» Aim of the task
Search the data for the string "none" and copy each line where it turns up.

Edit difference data
————————

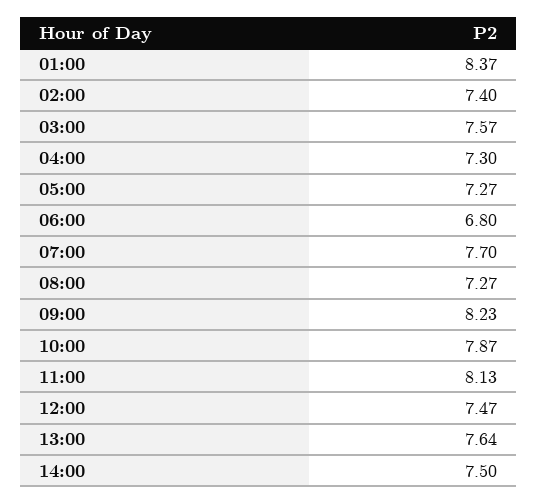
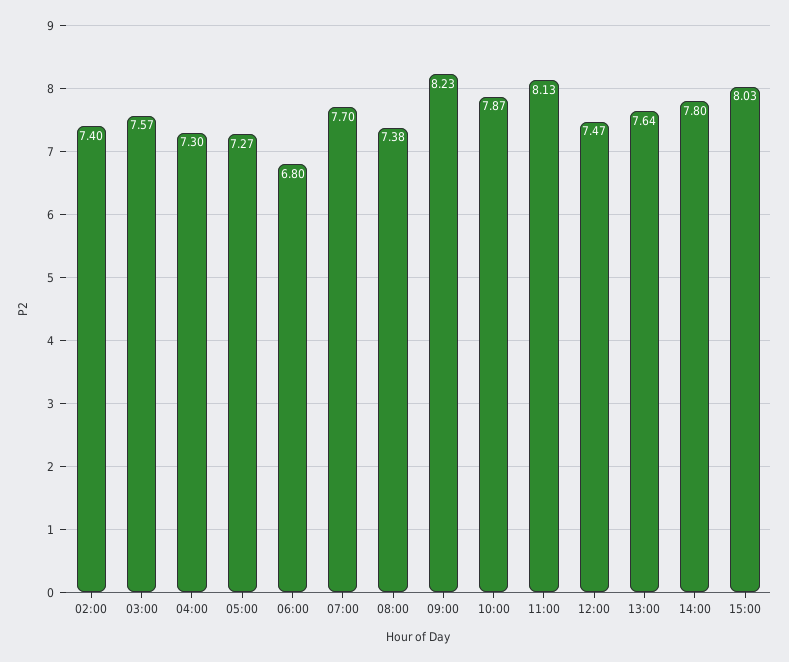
01:00: 8.37 -> none
08:00: 7.27 -> 7.38
14:00: 7.5 -> 7.8
15:00: none -> 8.03

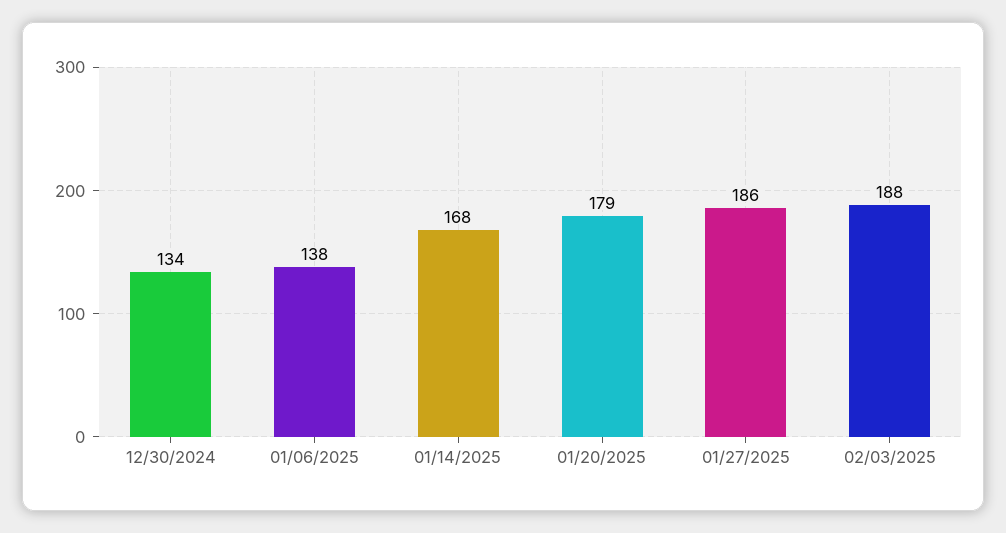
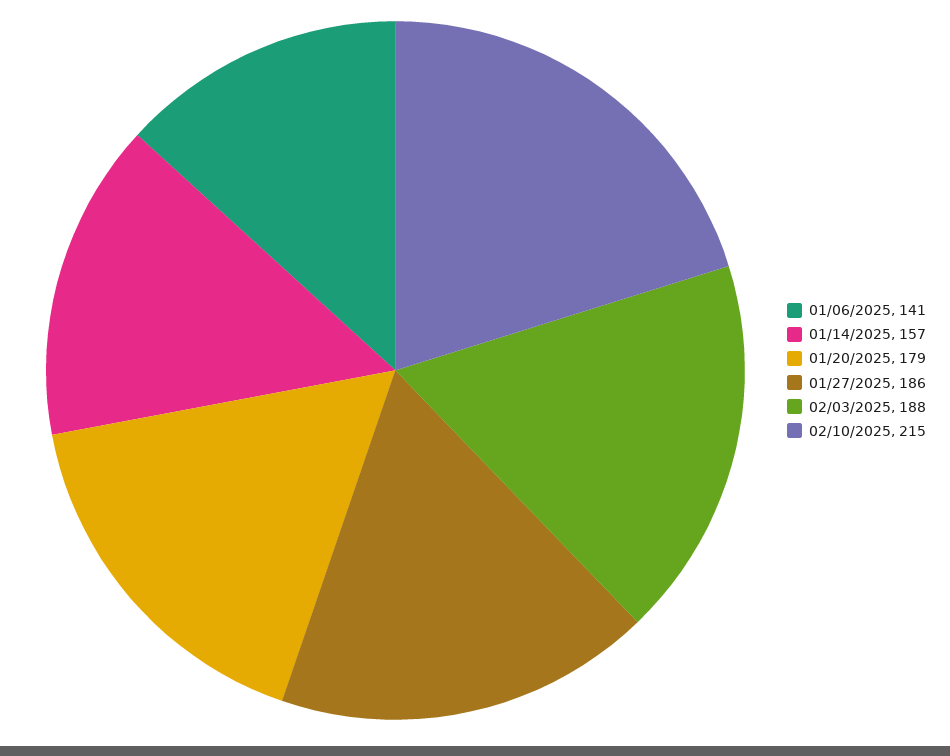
12/30/2024: 134 -> none
01/06/2025: 138 -> 141
01/14/2025: 168 -> 157
02/10/2025: none -> 215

————————

» Answer space
01:00: 8.37 -> none
15:00: none -> 8.03
12/30/2024: 134 -> none
02/10/2025: none -> 215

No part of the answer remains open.